# [Action item]
The answer must reproduce every record exactly, with all pictures omitted.

++++ Supplied information ++++

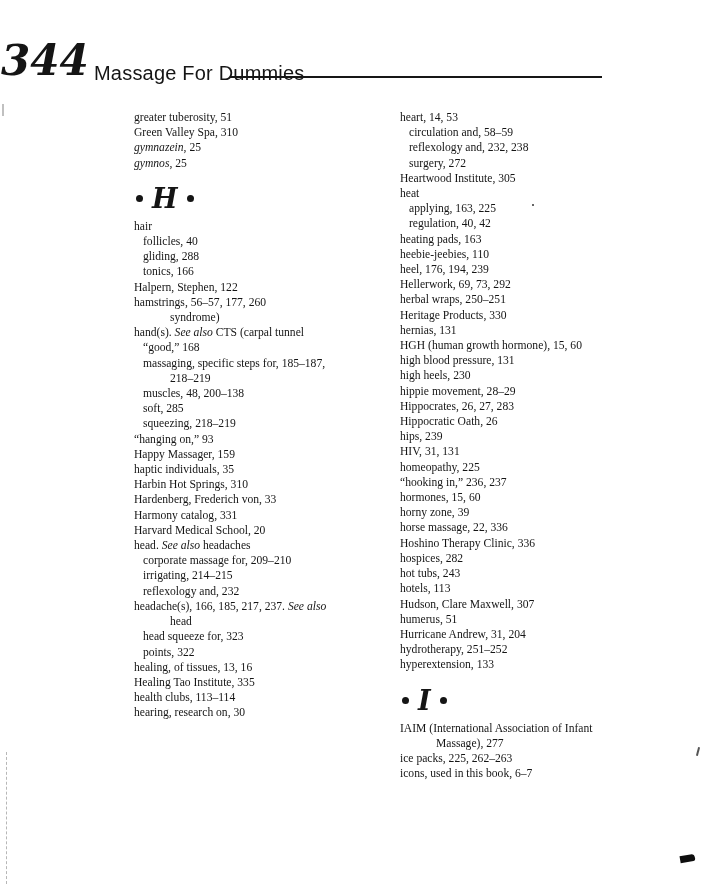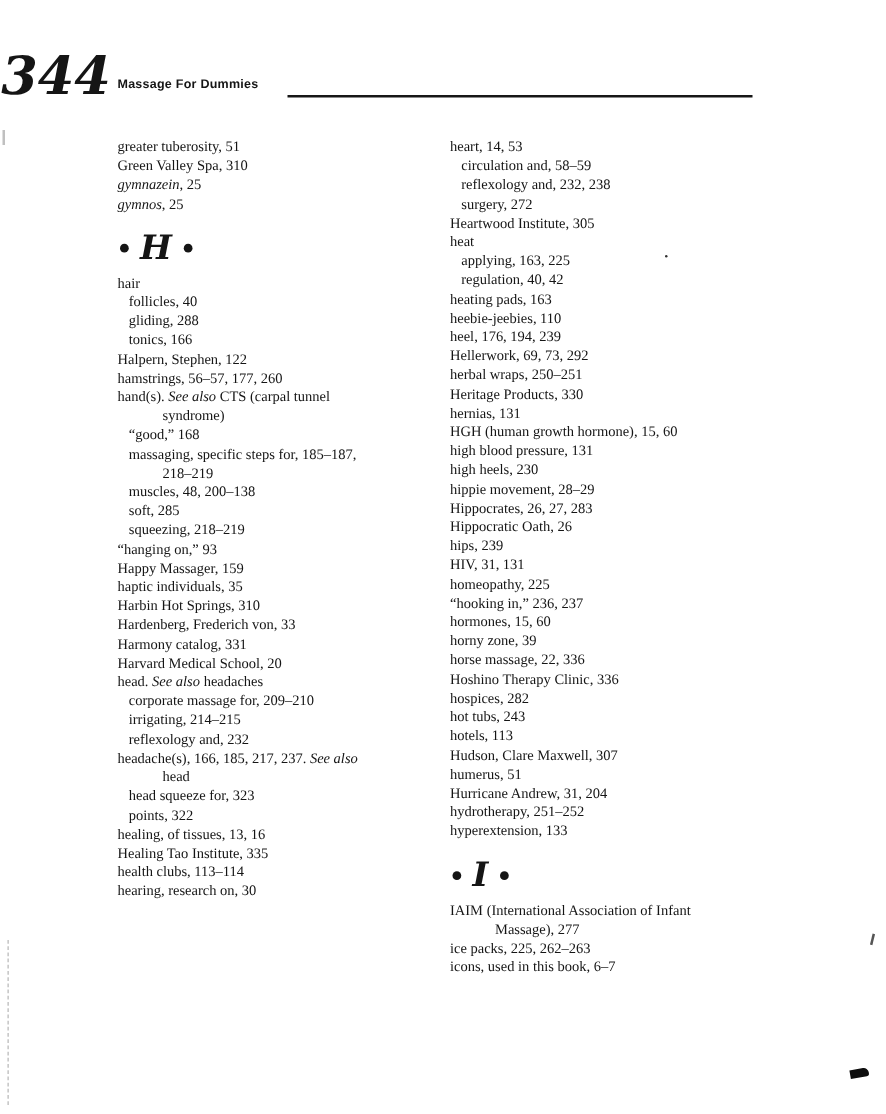"Massage For Dummies" .running-head { font-size: 10px -> 20px; font-weight: 700 -> 400 }
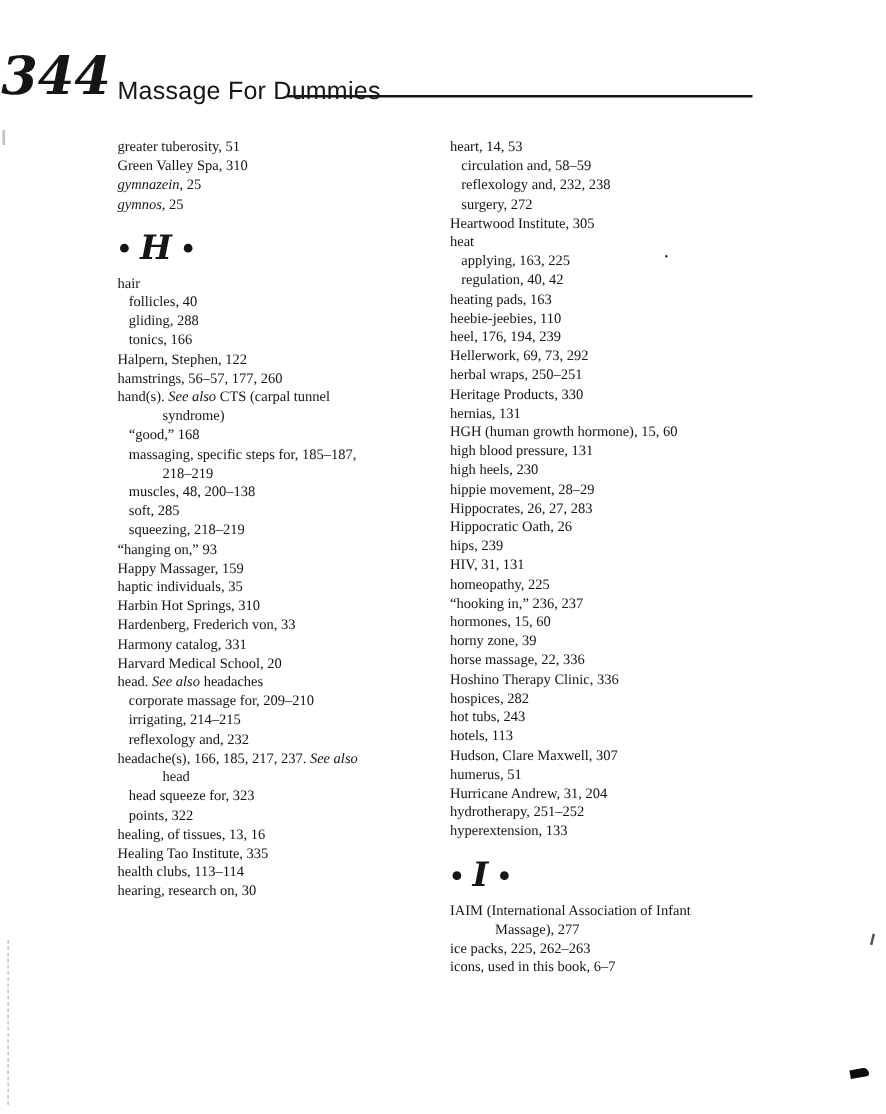"greater tuberosity, 51" .col { margin-left: none -> 40px }
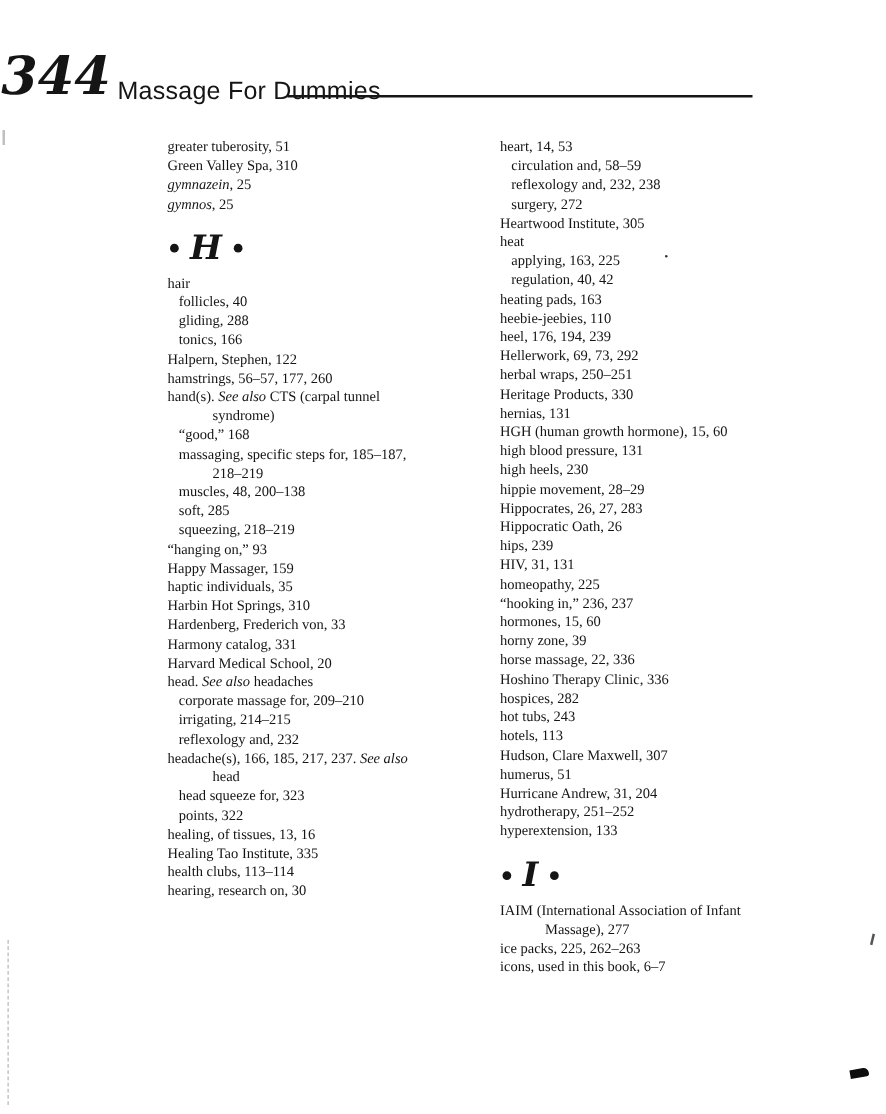"hand(s). See also CTS (carpal" div.entry { order: before "syndrome)" -> after "syndrome)" }
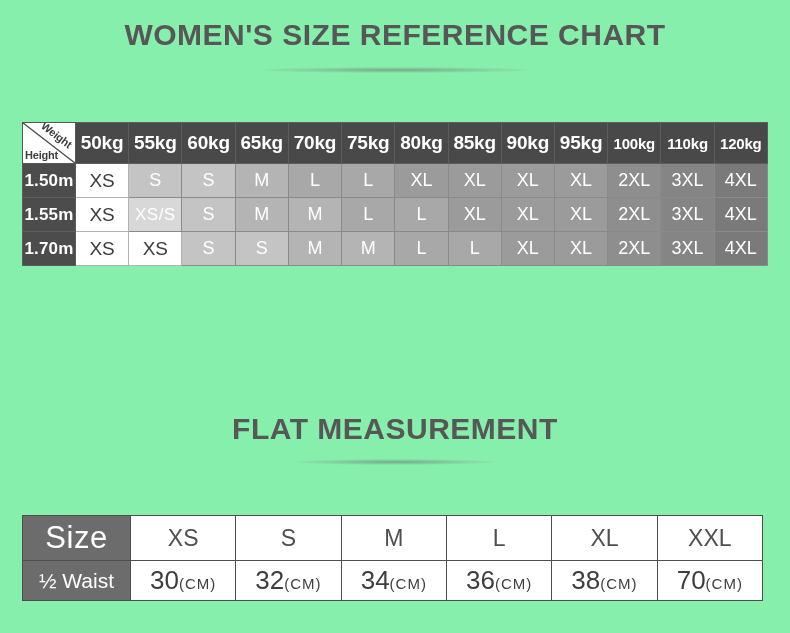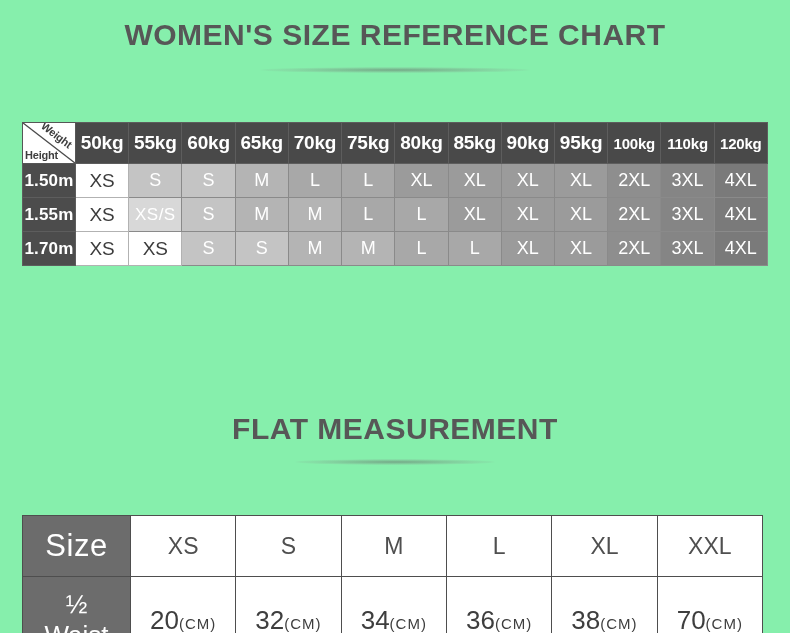"Size" .flat-table th, .flat-table td { padding: 12px -> 4px }
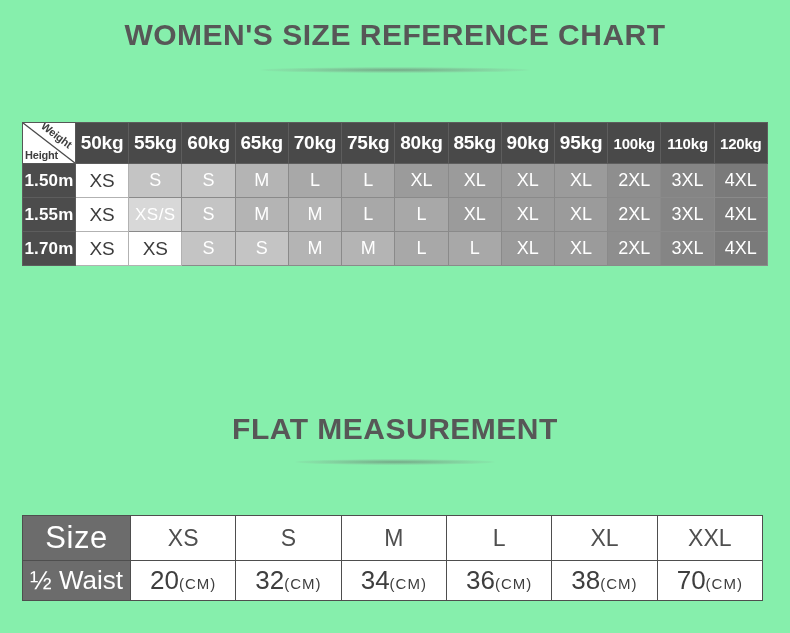"½ Waist" .flat-waist-header { font-size: 26px -> 21px }
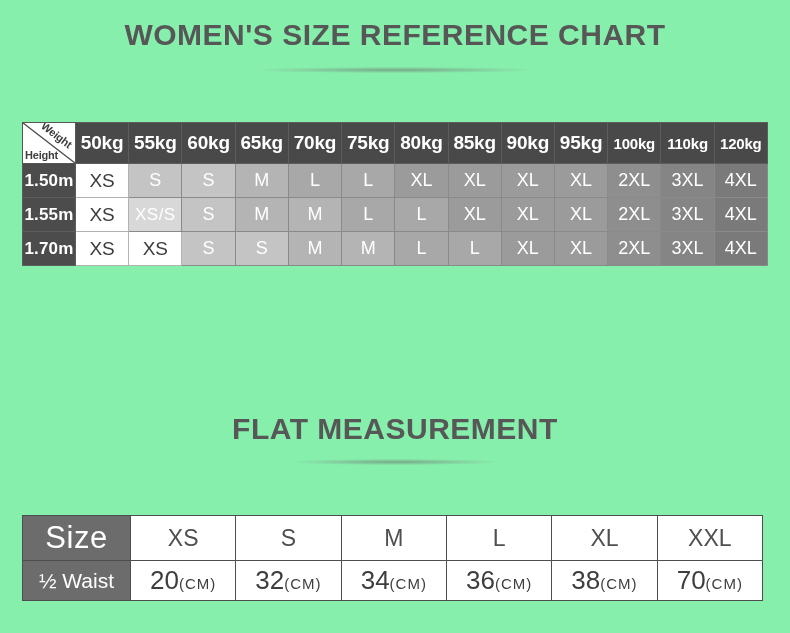"20" span.waist-value { text: 20 -> 30 }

++++

# [Solved exercise]
"Massage For Dummies" .running-head { font-size: 10px -> 20px; font-weight: 700 -> 400 }
"greater tuberosity, 51" .col { margin-left: none -> 40px }
"hand(s). See also CTS (carpal" div.entry { order: before "syndrome)" -> after "syndrome)" }
"Size" .flat-table th, .flat-table td { padding: 12px -> 4px }
"½ Waist" .flat-waist-header { font-size: 26px -> 21px }
"20" span.waist-value { text: 20 -> 30 }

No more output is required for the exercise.